AVAILABLE DATA =

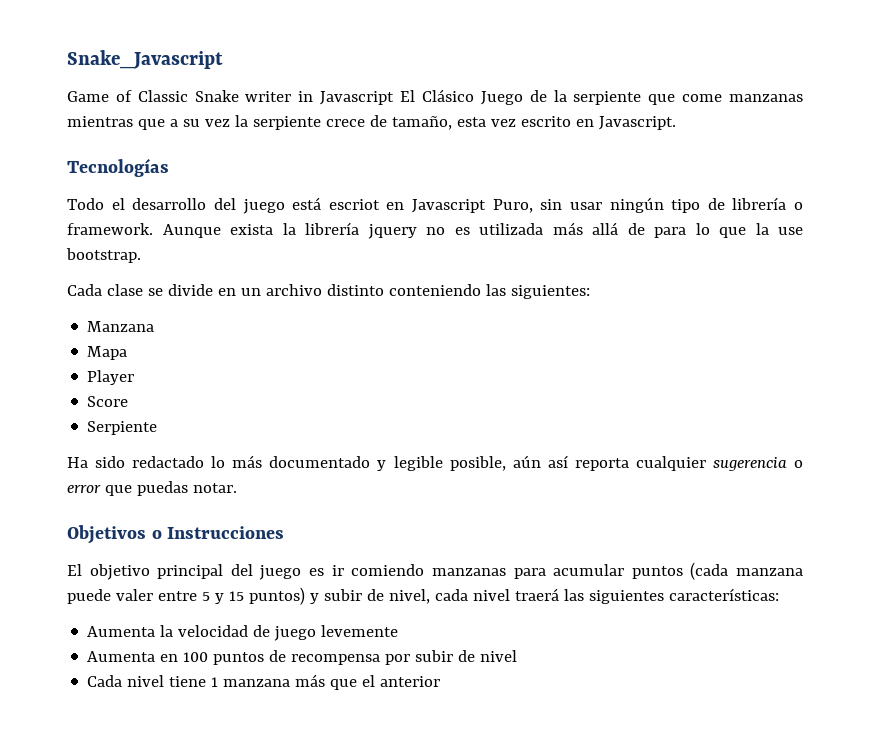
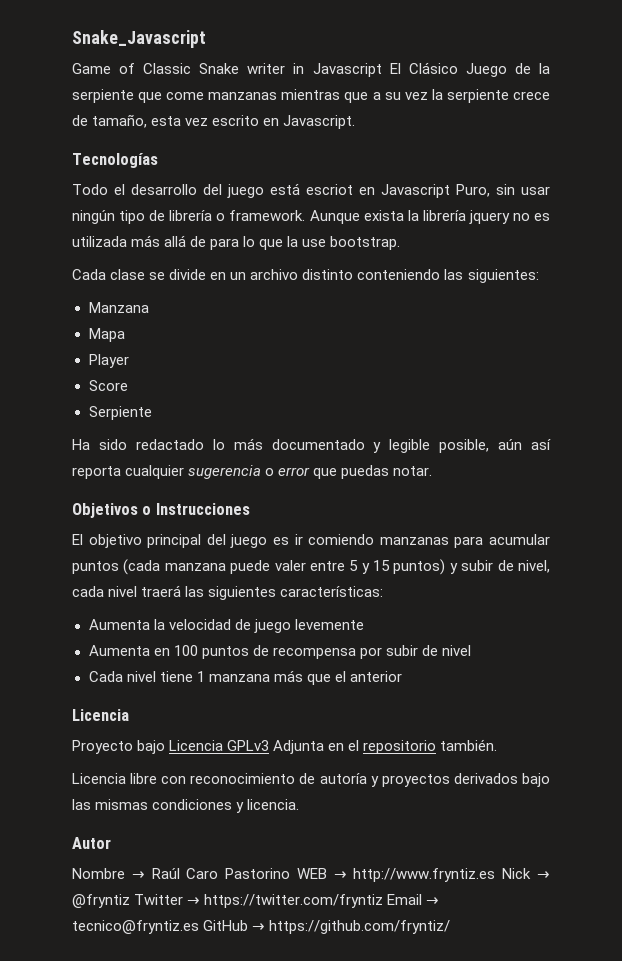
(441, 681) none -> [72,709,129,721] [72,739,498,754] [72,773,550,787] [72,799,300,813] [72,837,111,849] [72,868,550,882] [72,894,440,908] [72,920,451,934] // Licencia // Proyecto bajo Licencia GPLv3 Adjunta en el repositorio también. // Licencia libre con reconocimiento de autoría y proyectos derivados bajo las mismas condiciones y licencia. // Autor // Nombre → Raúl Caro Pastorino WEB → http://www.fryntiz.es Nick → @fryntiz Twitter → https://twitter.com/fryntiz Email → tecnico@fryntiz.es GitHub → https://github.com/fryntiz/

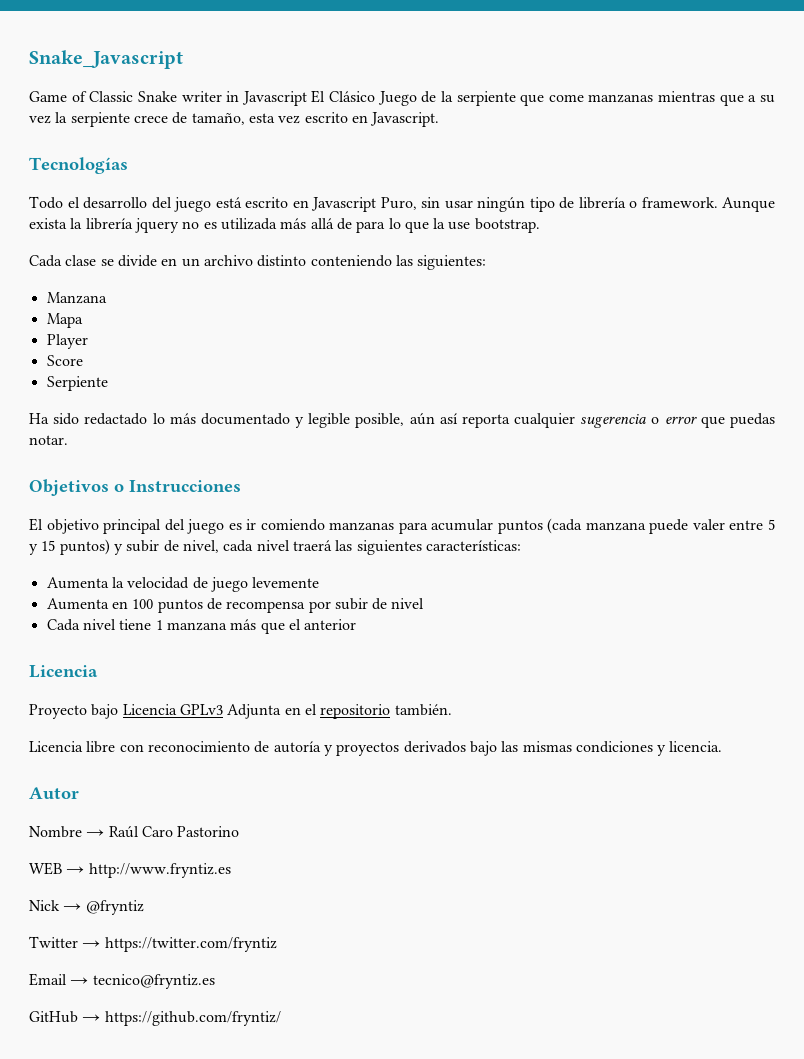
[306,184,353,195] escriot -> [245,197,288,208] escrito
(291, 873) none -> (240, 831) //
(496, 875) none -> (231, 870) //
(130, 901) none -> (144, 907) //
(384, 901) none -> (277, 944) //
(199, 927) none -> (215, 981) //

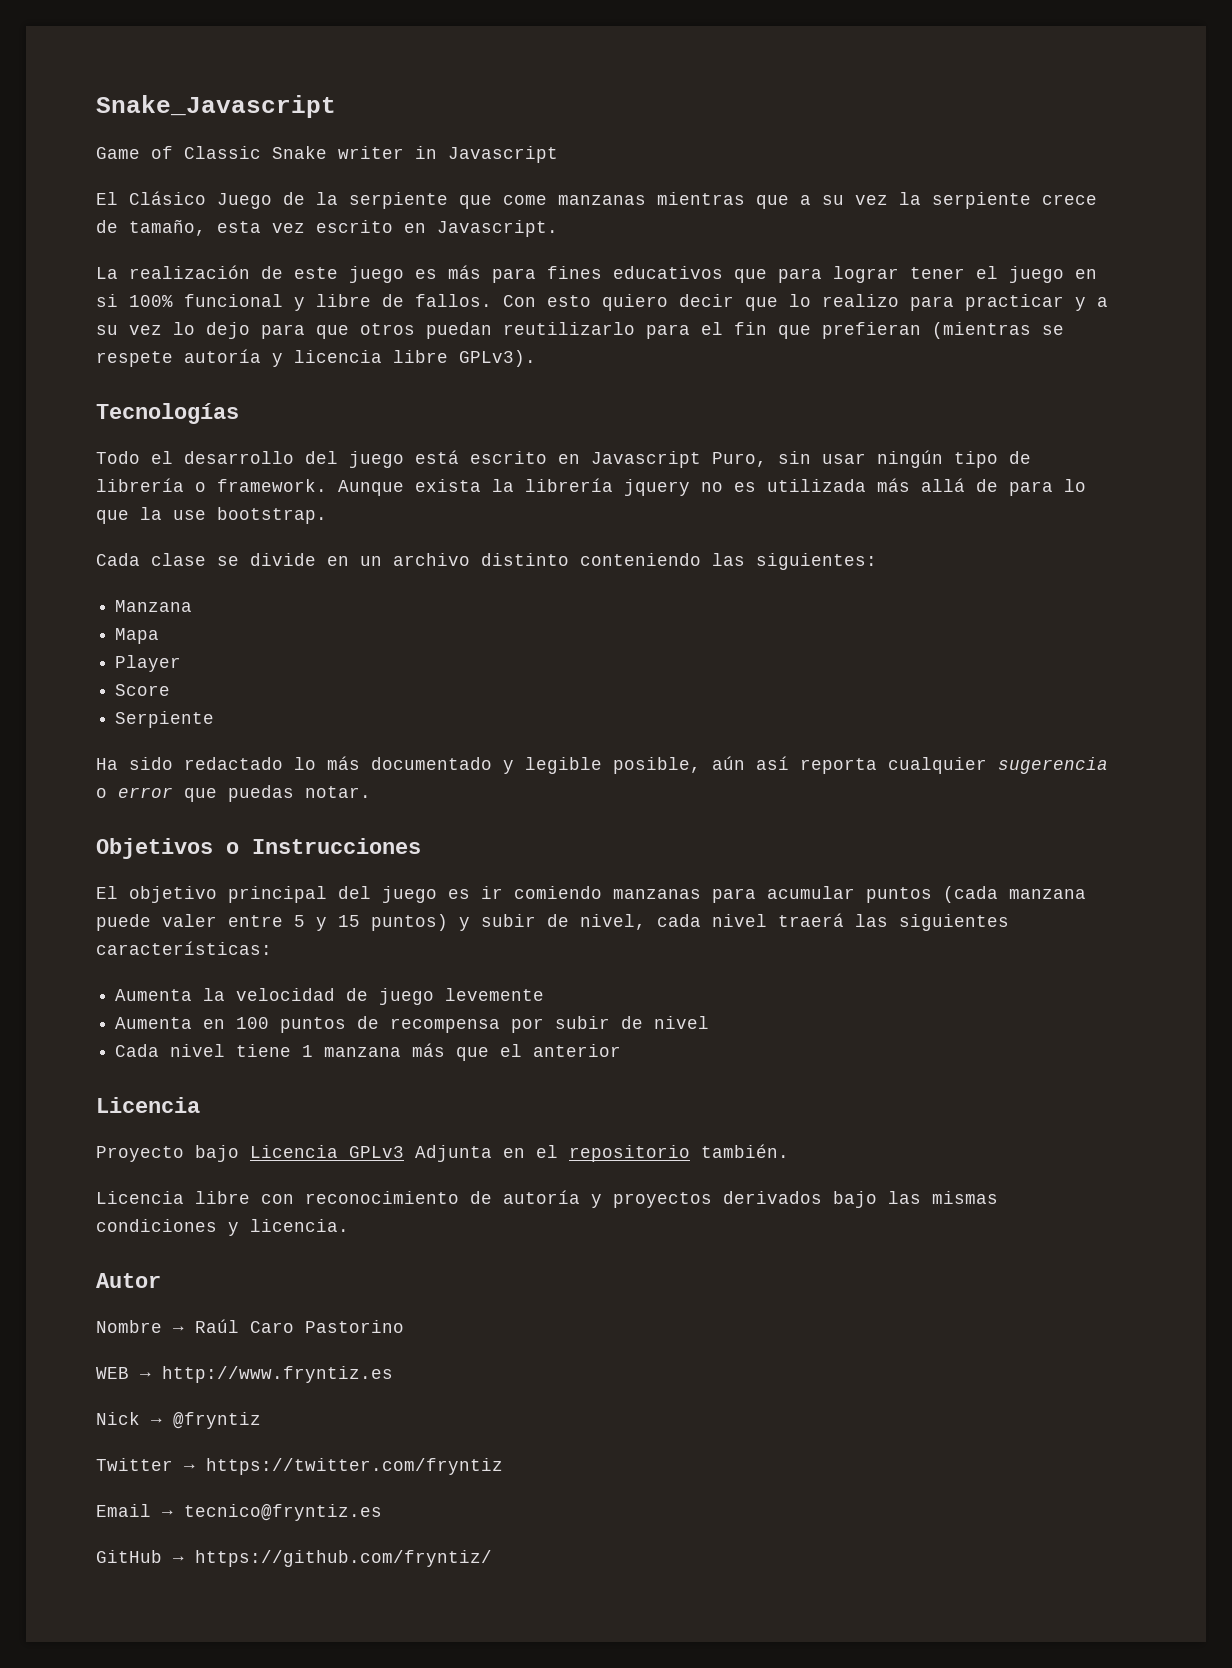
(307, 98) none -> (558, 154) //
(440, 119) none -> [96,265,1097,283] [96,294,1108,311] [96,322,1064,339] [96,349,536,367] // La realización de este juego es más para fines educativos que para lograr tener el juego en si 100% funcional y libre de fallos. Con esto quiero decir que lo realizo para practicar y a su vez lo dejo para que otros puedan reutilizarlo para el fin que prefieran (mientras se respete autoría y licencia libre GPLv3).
==
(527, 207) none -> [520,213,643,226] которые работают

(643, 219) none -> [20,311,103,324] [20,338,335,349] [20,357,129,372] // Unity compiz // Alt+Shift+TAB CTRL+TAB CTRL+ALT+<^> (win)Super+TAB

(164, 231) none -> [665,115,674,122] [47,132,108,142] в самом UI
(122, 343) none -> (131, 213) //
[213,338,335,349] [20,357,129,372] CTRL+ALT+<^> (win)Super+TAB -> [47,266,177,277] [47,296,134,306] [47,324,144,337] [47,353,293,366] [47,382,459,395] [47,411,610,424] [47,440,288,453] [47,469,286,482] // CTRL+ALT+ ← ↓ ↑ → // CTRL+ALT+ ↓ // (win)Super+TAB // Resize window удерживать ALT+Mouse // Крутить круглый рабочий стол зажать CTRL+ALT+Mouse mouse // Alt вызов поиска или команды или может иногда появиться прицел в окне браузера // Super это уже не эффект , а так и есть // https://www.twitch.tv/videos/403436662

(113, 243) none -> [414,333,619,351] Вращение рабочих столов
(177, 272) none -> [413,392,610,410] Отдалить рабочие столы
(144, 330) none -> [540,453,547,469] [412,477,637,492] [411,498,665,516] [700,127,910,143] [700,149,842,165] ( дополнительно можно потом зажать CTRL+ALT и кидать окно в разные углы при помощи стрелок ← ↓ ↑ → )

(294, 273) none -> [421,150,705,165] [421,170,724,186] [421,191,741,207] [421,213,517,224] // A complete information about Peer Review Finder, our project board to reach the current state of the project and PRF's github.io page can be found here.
==
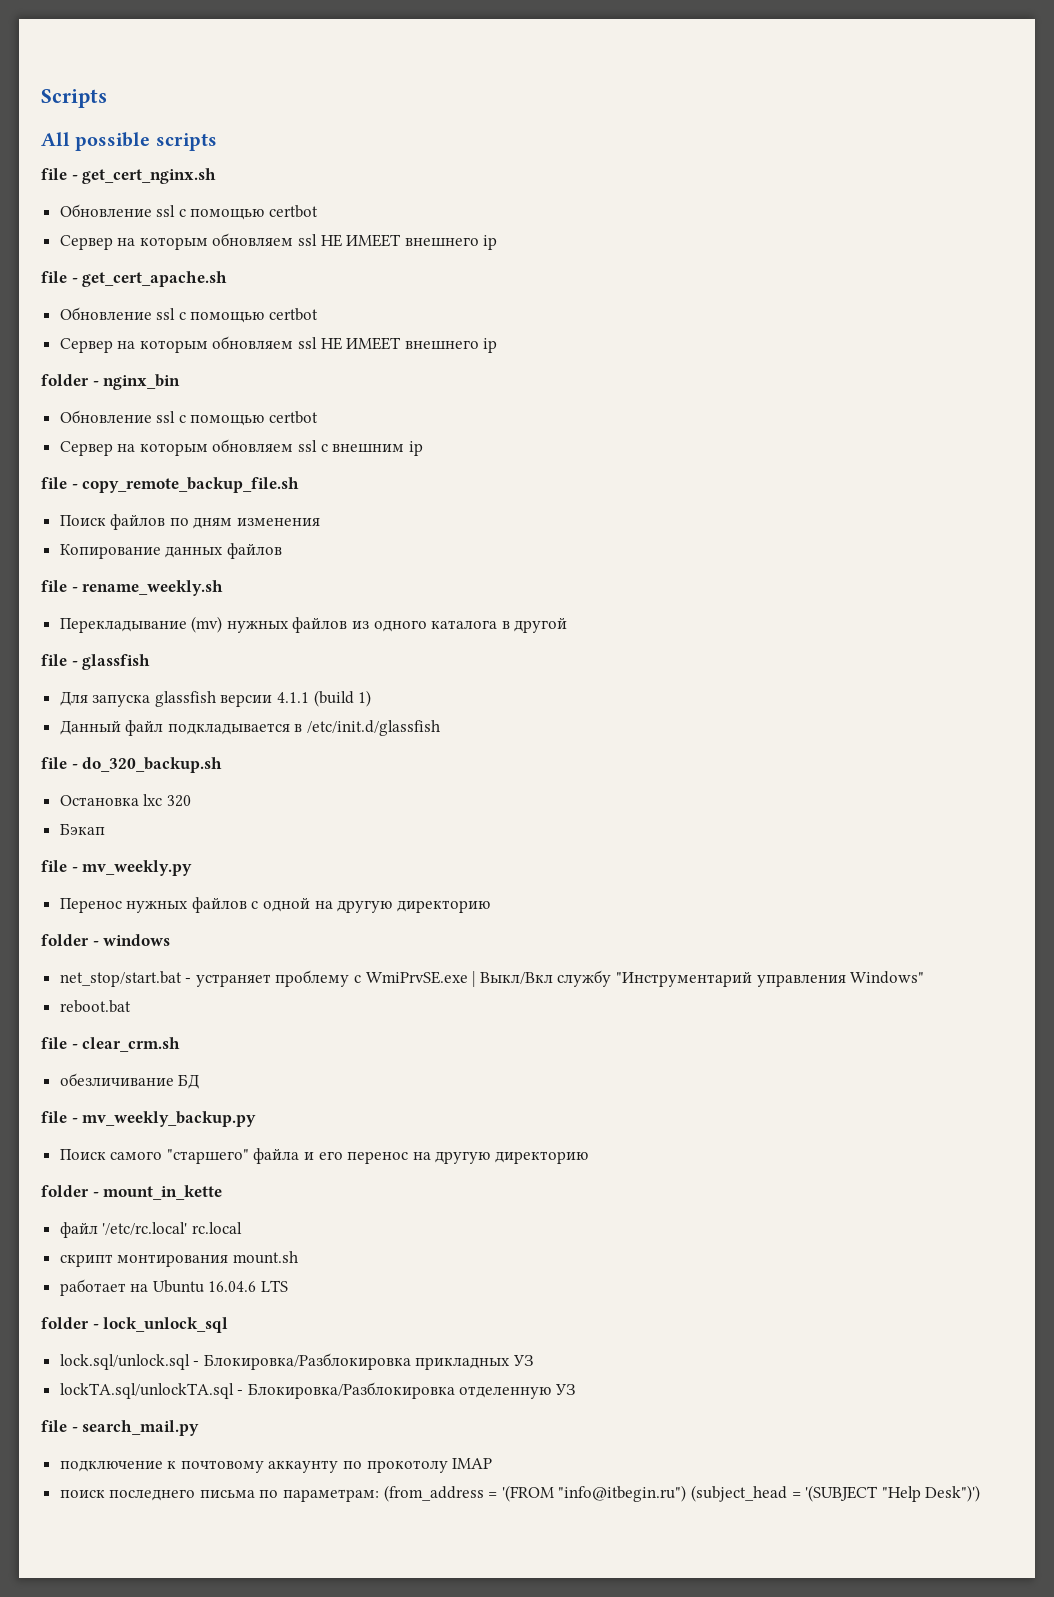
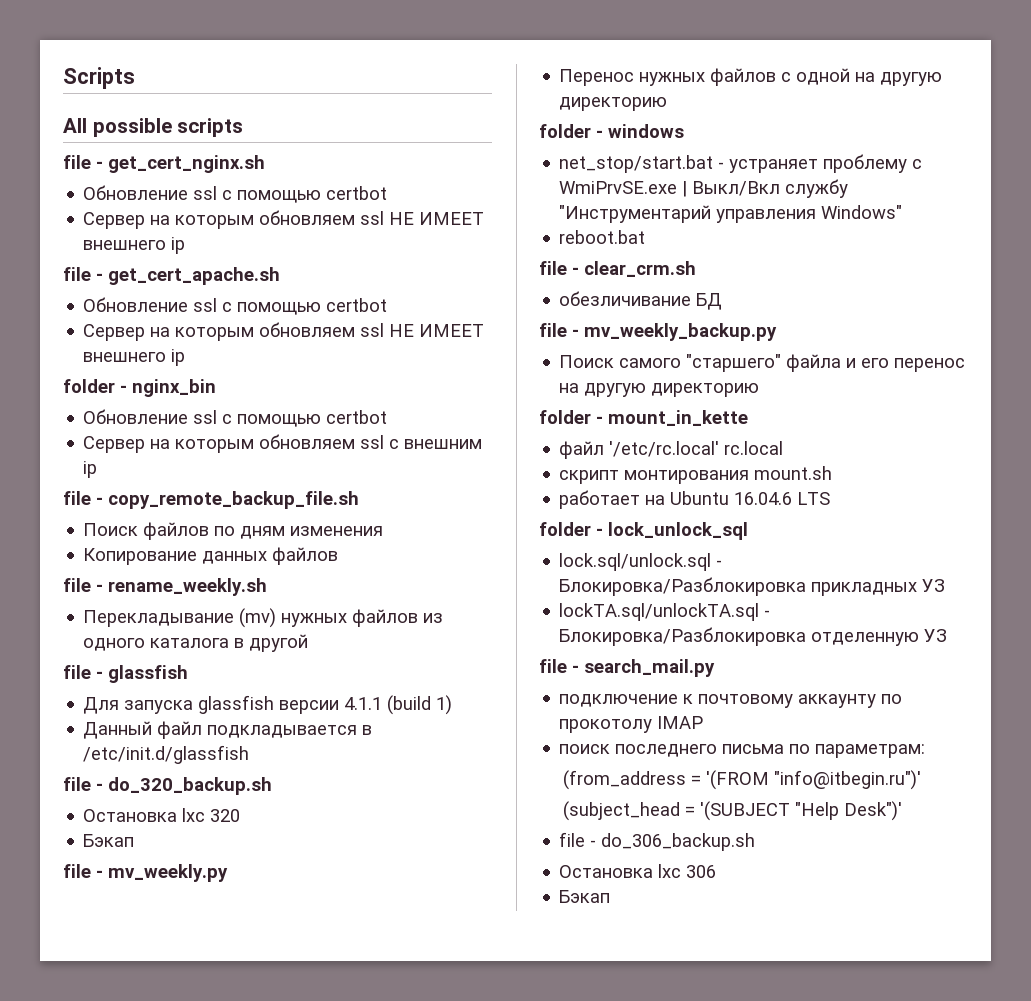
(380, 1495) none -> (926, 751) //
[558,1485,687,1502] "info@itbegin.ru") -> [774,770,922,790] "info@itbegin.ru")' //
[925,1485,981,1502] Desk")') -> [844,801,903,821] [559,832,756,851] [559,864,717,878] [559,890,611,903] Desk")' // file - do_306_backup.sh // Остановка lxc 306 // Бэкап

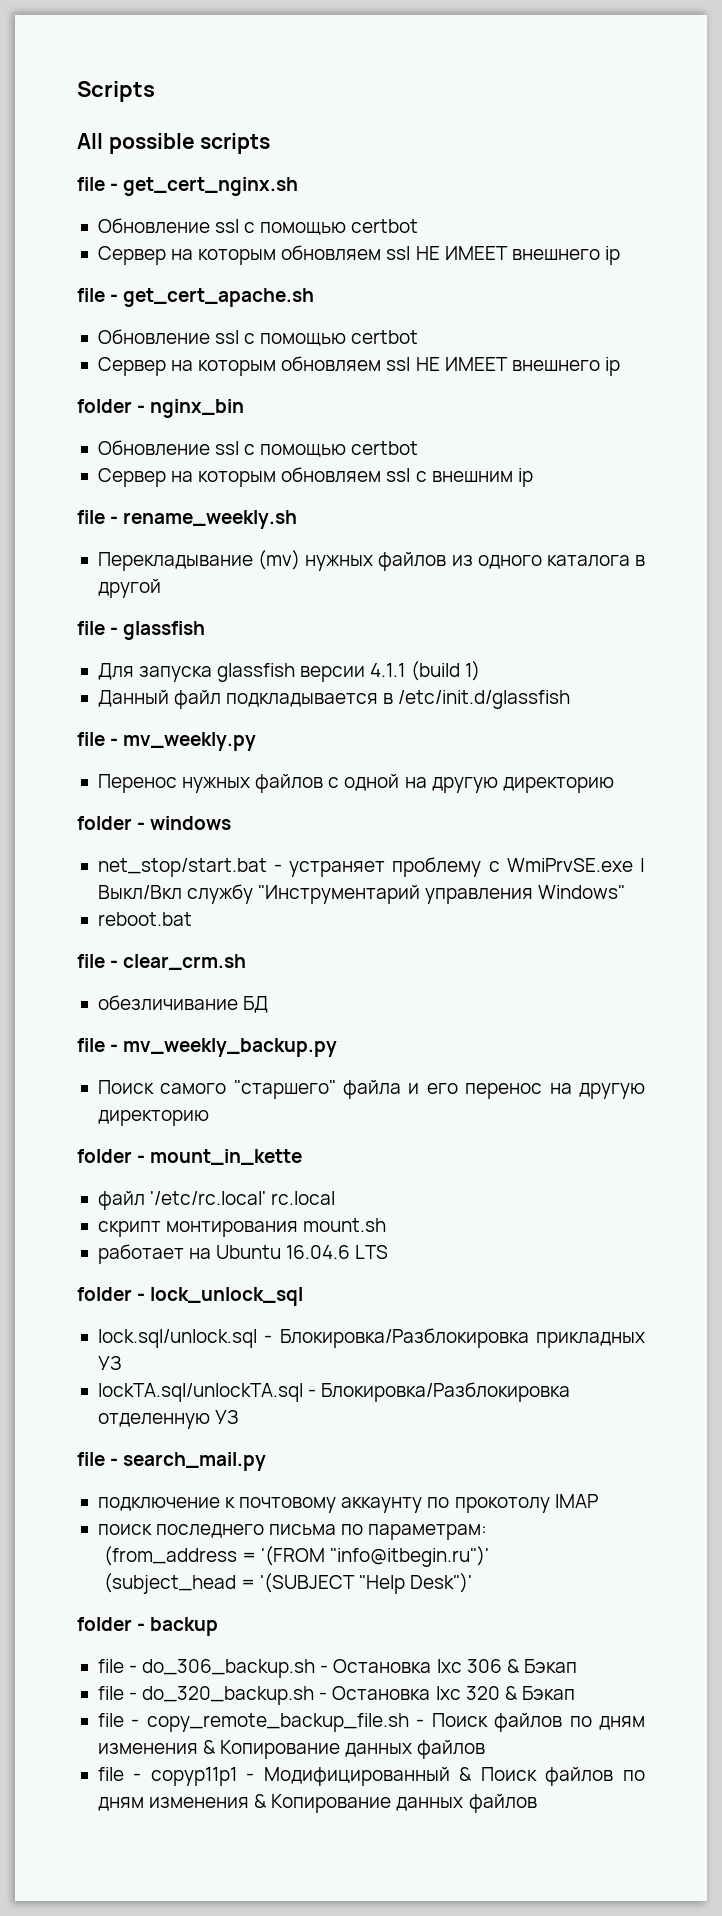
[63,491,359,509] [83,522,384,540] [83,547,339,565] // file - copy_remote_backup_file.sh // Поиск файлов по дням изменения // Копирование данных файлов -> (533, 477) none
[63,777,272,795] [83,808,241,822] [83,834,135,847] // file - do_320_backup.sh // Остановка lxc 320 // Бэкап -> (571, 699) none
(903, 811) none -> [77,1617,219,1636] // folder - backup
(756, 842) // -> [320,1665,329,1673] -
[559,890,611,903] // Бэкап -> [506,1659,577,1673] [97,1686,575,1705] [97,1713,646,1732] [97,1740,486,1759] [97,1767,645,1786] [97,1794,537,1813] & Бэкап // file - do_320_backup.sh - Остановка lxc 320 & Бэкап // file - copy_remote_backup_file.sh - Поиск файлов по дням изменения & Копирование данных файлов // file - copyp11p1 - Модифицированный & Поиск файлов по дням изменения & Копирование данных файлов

PROBLEM DETAILS =
Exact copy, pictures excluded: from the line with "(441, 681) none" up to and including the line with "(440, 119) none" in the data above.

RESPONSE =
(441, 681) none -> [72,709,129,721] [72,739,498,754] [72,773,550,787] [72,799,300,813] [72,837,111,849] [72,868,550,882] [72,894,440,908] [72,920,451,934] // Licencia // Proyecto bajo Licencia GPLv3 Adjunta en el repositorio también. // Licencia libre con reconocimiento de autoría y proyectos derivados bajo las mismas condiciones y licencia. // Autor // Nombre → Raúl Caro Pastorino WEB → http://www.fryntiz.es Nick → @fryntiz Twitter → https://twitter.com/fryntiz Email → tecnico@fryntiz.es GitHub → https://github.com/fryntiz/

[306,184,353,195] escriot -> [245,197,288,208] escrito
(291, 873) none -> (240, 831) //
(496, 875) none -> (231, 870) //
(130, 901) none -> (144, 907) //
(384, 901) none -> (277, 944) //
(199, 927) none -> (215, 981) //

(307, 98) none -> (558, 154) //
(440, 119) none -> [96,265,1097,283] [96,294,1108,311] [96,322,1064,339] [96,349,536,367] // La realización de este juego es más para fines educativos que para lograr tener el juego en si 100% funcional y libre de fallos. Con esto quiero decir que lo realizo para practicar y a su vez lo dejo para que otros puedan reutilizarlo para el fin que prefieran (mientras se respete autoría y licencia libre GPLv3).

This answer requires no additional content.